来开门的是夏炙,他刚起来洗漱,嘴里还咬着牙刷:“诶,严队?”
他愣住,视线又瞥到严熵临手里的早饭,顺手一把抢过往屋里跑去:“坪,严队给我们送早餐来了。”
严熵临到嘴边的话咽下,想想觉得罢了,便没有阻止。
田坪戴了副眼镜,在初晨的阳光下,看着一本崭新的书籍。
严熵临想开口和他说些什么,但田坪周围的冷空气太过于强大,生人勿近的感觉比之前还要强烈。
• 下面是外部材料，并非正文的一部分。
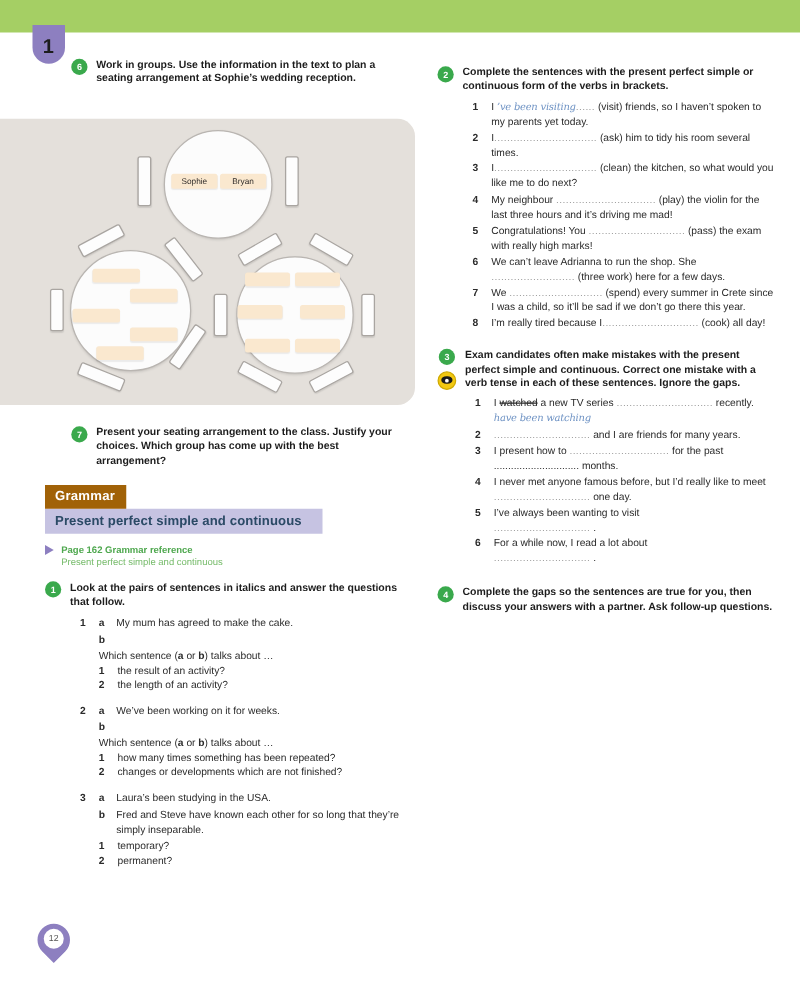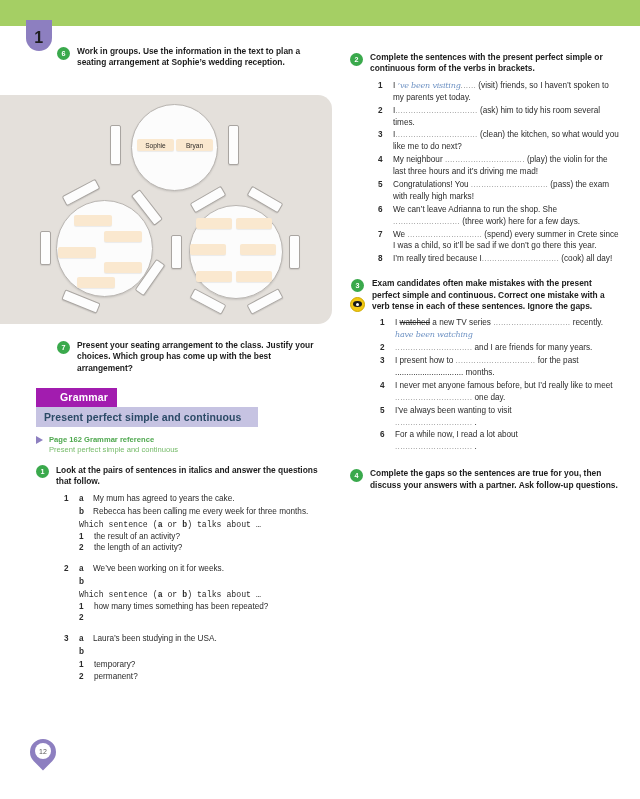--- a/index.html
+++ b/index.html
@@ -70,23 +70,23 @@
   .card{
     position:absolute;background:#fae8cf;border-radius:2px;
     font-size:6.6px;color:#2f2b28;
     display:flex;align-items:center;justify-content:center;
     box-shadow:0 1px 1px rgba(0,0,0,.07);
   }
 
   
   .gram-wrap{margin-top:14px;}
   .gram-title{
-    display:inline-block;background:#a21caf;color:#ffffff;
+    display:inline-block;background:#a16207;color:#ffffff;
     font-size:10.5px;font-weight:bold;
-    padding:3px 9px 4px 24px;letter-spacing:.2px;
+    padding:3px 9px 4px 8px;letter-spacing:.2px;
   }
   .gram-sub{
     display:block;background:#c6c3e2;color:#2b4a66;
     font-size:10.5px;font-weight:bold;
     padding:3.5px 8px 4.5px 8px;width:222px;box-sizing:border-box;
     letter-spacing:.1px;
   }
   .gram-ref{display:flex;gap:6px;margin-top:8px;align-items:flex-start;}
   .tri{
     width:0;height:0;border-left:7px solid #8d7fc0;
@@ -99,21 +99,21 @@
   
   .qlist{margin-top:5px;}
   .qitem{display:flex;gap:6px;margin-bottom:1.5px;line-height:1.42;}
   .qnum{font-weight:bold;flex:0 0 9px;text-align:left;}
   .qlet{font-weight:bold;flex:0 0 8px;}
   .qtext{flex:1;}
   .ital{}
   .grp{margin-bottom:9px;}
   .sub-q{display:flex;gap:6px;line-height:1.42;padding-left:0px;}
   .sub-n{font-weight:bold;flex:0 0 9px;}
-  .which{line-height:1.42;margin-top:.5px;font-family:Liberation Mono, monospace;}
+  .which{line-height:1.42;margin-top:.5px;}
   .ab{font-weight:bold;}
   .indent-ab{padding-left:15px;}
   .indent-sub{padding-left:15px;}
 
   
   .gapitem{display:flex;gap:6px;line-height:1.45;margin-bottom:1px;}
   .gapnum{font-weight:bold;flex:0 0 9px;}
   .gaptext{flex:1;}
   .dots{color:#9a9a9a;letter-spacing:.3px;}
   .hand{
@@ -236,26 +236,25 @@
         <div class="ex-head">
           <span>Look at the pairs of sentences in </span><span class="ital">italics</span><span> and answer the questions that follow.</span>
         </div>
 
         <div class="qlist" style="padding-left:8px;">
 
           <div class="grp">
             <div class="qitem">
               <span class="qnum">1</span>
               <span class="qlet">a</span>
-              <span class="qtext ital">My mum has agreed to years the cake.</span>
+              <span class="qtext ital">My mum has agreed to make the cake.</span>
             </div>
             <div class="qitem">
               <span class="qnum"></span>
               <span class="qlet">b</span>
-              <span class="qtext ital">Rebecca has been calling me every week for three months.</span>
             </div>
             <div class="which indent-ab"><span>Which sentence (</span><span class="ab">a</span><span> or </span><span class="ab">b</span><span>) talks about …</span></div>
             <div class="sub-q indent-sub">
                 <span class="sub-n">1</span>
                 <span>the result of an activity?</span>
               </div>
             <div class="sub-q indent-sub">
                 <span class="sub-n">2</span>
                 <span>the length of an activity?</span>
               </div>
@@ -271,32 +270,34 @@
               <span class="qnum"></span>
               <span class="qlet">b</span>
             </div>
             <div class="which indent-ab"><span>Which sentence (</span><span class="ab">a</span><span> or </span><span class="ab">b</span><span>) talks about …</span></div>
             <div class="sub-q indent-sub">
                 <span class="sub-n">1</span>
                 <span>how many times something has been repeated?</span>
               </div>
             <div class="sub-q indent-sub">
                 <span class="sub-n">2</span>
+                <span>changes or developments which are not finished?</span>
               </div>
           </div>
 
           <div class="grp">
             <div class="qitem">
               <span class="qnum">3</span>
               <span class="qlet">a</span>
               <span class="qtext ital">Laura’s been studying in the USA.</span>
             </div>
             <div class="qitem">
               <span class="qnum"></span>
               <span class="qlet">b</span>
+              <span class="qtext ital">Fred and Steve have known each other for so long that they’re simply inseparable.</span>
             </div>
             <div class="sub-q indent-sub">
                 <span class="sub-n">1</span>
                 <span>temporary?</span>
               </div>
             <div class="sub-q indent-sub">
                 <span class="sub-n">2</span>
                 <span>permanent?</span>
               </div>
           </div>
夏炙洗漱完毕,又去厨房张罗了一些,全部端上餐桌后邀请严熵临和夏炙一起上桌。
田坪摘下眼镜,他全程没有看严熵临一眼,默默放下书籍回到里面房间。
关门声挺响,“咚”地严熵临一哆嗦。
这事完蛋了呀,严熵临心想田坪是连解释的机会都不想留给自己。
他被拒之门外,又用迫切内疚的眼神看着那扇门,夏炙看出他内心的想法,拍了拍椅子让严熵临先过去坐下。
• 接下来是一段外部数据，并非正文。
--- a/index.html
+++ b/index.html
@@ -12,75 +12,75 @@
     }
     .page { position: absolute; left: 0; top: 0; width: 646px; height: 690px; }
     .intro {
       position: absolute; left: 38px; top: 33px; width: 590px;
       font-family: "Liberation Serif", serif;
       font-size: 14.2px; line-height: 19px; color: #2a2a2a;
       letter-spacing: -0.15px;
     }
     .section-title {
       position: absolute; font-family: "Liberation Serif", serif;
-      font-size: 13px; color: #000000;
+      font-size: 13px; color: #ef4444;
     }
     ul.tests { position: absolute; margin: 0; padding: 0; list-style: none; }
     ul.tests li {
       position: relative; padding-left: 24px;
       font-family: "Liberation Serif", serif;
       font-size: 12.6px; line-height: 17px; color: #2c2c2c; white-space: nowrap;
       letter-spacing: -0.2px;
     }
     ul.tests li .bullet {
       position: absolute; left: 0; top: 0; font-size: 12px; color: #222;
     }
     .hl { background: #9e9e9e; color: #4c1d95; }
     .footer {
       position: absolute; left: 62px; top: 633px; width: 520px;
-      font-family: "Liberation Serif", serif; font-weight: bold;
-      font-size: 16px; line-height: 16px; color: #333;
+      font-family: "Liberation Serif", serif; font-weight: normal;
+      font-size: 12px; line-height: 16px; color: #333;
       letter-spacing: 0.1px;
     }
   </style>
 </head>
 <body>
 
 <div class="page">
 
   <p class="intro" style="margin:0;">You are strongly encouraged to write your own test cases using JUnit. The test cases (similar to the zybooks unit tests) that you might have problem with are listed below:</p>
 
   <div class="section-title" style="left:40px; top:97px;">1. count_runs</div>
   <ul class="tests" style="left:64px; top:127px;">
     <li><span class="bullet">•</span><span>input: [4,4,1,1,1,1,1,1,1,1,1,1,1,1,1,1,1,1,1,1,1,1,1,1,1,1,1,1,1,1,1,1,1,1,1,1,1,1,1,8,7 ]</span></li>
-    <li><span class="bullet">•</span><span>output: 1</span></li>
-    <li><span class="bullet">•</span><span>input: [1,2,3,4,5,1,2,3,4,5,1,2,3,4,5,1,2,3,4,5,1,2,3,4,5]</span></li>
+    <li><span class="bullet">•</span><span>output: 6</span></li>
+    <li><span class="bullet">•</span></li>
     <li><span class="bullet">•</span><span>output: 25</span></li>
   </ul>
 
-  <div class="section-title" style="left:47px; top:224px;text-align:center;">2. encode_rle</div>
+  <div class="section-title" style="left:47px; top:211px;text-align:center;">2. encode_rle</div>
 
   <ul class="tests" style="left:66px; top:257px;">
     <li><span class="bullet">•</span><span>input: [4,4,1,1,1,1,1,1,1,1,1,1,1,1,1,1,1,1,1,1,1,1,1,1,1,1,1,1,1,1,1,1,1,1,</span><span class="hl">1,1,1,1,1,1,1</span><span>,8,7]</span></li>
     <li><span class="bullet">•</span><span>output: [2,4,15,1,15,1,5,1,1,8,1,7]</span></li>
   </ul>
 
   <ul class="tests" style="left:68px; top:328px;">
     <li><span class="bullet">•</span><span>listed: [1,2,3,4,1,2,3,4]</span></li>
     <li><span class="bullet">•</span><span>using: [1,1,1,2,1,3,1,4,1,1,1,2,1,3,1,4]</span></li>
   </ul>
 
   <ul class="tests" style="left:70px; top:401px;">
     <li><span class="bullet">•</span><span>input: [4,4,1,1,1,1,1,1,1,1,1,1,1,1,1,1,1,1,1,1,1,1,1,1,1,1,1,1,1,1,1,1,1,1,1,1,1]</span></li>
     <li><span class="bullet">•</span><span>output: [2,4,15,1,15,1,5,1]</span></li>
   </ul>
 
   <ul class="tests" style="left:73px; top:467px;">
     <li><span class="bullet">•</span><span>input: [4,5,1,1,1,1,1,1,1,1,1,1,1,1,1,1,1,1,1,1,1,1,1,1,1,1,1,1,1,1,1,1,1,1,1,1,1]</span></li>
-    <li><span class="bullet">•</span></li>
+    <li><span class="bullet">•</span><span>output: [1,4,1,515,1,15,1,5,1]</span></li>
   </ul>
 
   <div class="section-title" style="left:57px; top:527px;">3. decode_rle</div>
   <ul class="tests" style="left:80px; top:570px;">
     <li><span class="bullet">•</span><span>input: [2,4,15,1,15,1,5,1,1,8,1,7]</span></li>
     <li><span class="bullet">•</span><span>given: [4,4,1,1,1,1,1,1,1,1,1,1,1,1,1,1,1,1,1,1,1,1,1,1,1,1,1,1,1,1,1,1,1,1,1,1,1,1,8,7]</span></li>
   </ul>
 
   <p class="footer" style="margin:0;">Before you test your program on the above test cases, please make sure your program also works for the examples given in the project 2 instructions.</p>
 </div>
“严队,不是我说你,这事你做的有些过分了。”夏炙专心致志地忙活手里早餐的摆盘,准备给房间里面田坪送一份。
严熵临沉默不语,托着腮一个劲地喝豆浆。
“怎么可以一声不吭的就跑了,说好的给我们带早点,那早点从早上等到了晚上。”夏炙语气不爽,但在意的点好像不太对。